Industry 4.0 era has witnessed that more and more high-tech and precise devices are applied into medical field to provide better services. Besides EMRs, medical data include a large amount of unstructured data such as X-rays, MRI scans, CT scans and PET scans, which is still continually increasing. These massive, heterogeneous multi-modal data bring the big challenge to finding valuable data sets for healthcare researchers and other users. The traditional data warehouses are able to integrate the data and support interactive data exploration through ETL process. However, they have high cost and are not real-time. Furthermore, they lack of the ability to deal with multi-modal data in two phases-data fusion and data exploration. In the data fusion phase, it is difficult to unify the multi-modal data under one data model. In the data exploration phase, it is challenging to explore the multi-modal data at the same time, which impedes the process of extracting the diverse information underlying multi-modal data.
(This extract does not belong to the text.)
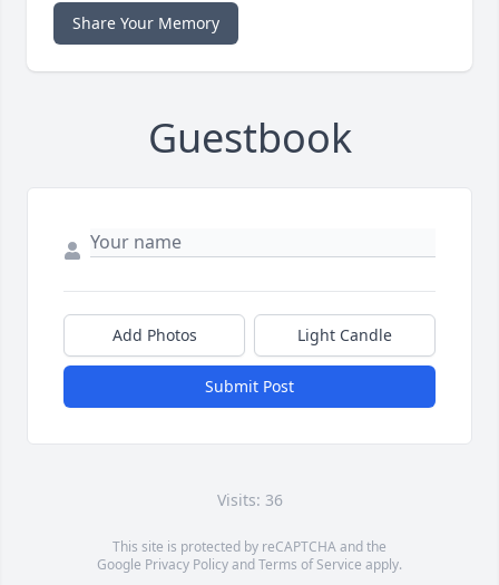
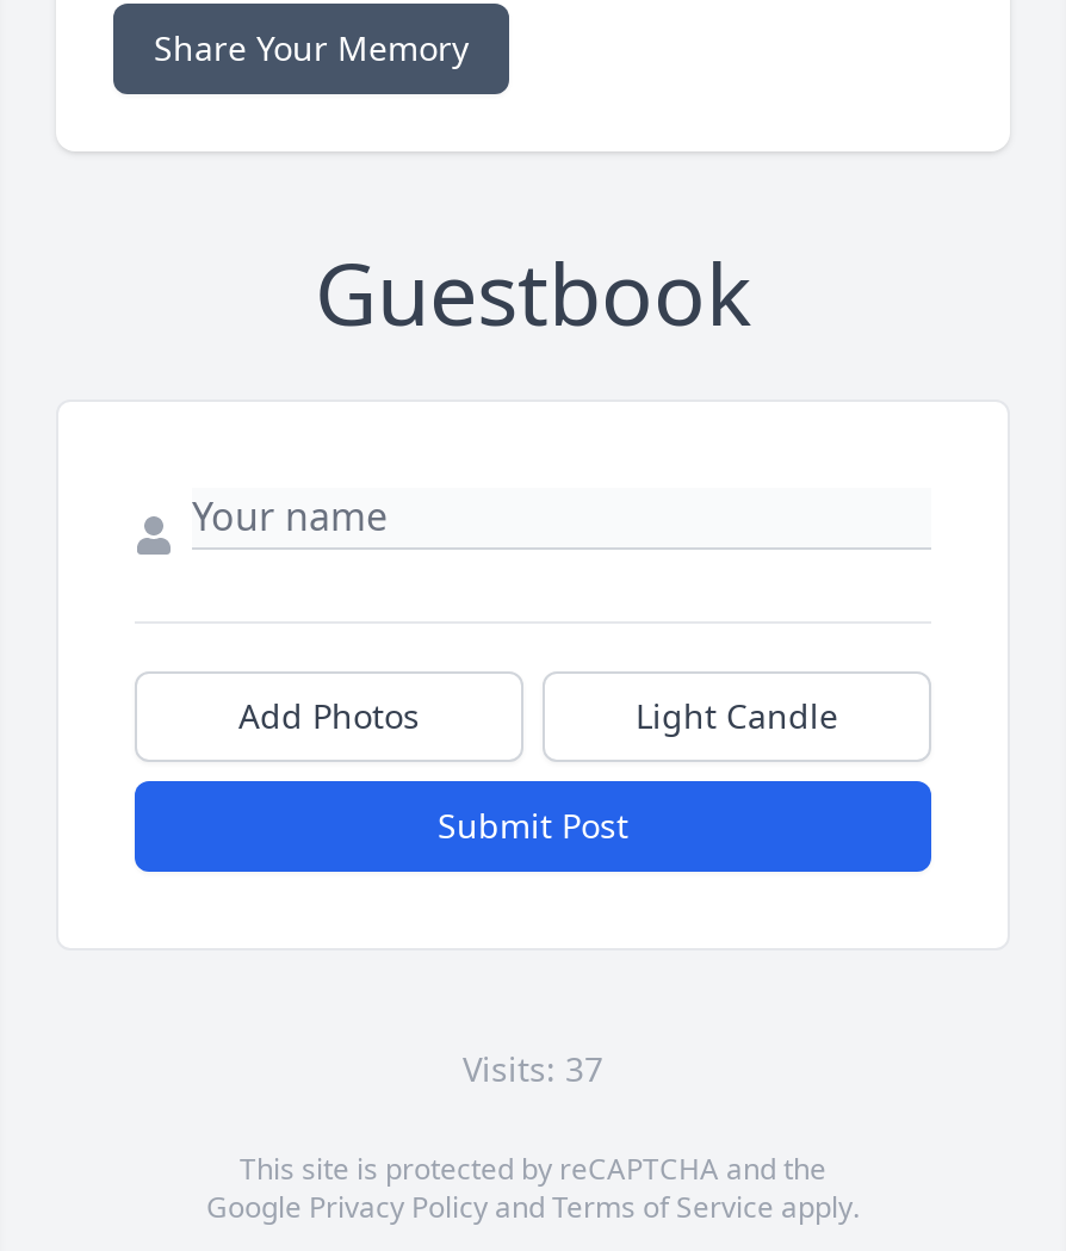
[217,490,282,511] Visits: 36 -> [463,1047,603,1092] Visits: 37

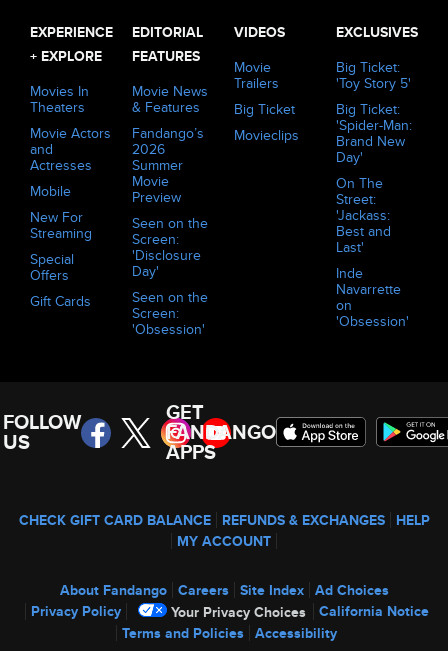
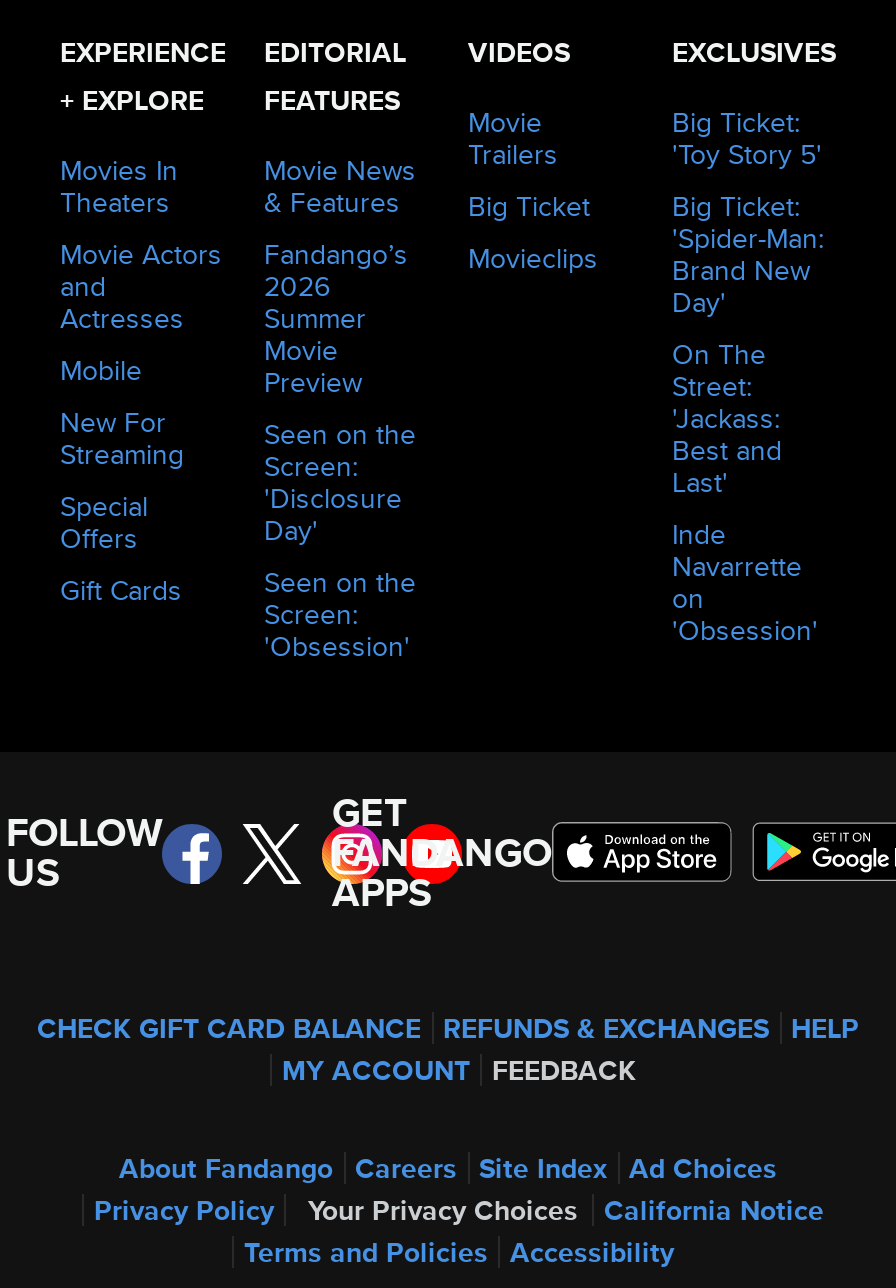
[177,531,271,551] MY ACCOUNT -> [282,1050,636,1090] MY ACCOUNT FEEDBACK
Therefore, in order to solve these problems, we propose a highly efficient data fusion framework supporting data exploration for heterogeneous multi-modal medical data based on data lake. This framework provides a novel and efficient method to fuse the fragmented multi-modal medical data and store their metadata in the data lake. It offers a user-friendly interface supporting hybrid graph queries to explore multi-modal data. Indexes are created to accelerate the hybrid data exploration. One prototype has been implemented and tested in a hospital, which demonstrates the effectiveness of our framework.

Keywords: Data fusion; Heterogeneous data; Hybrid data exploration; Multi-modal medical data.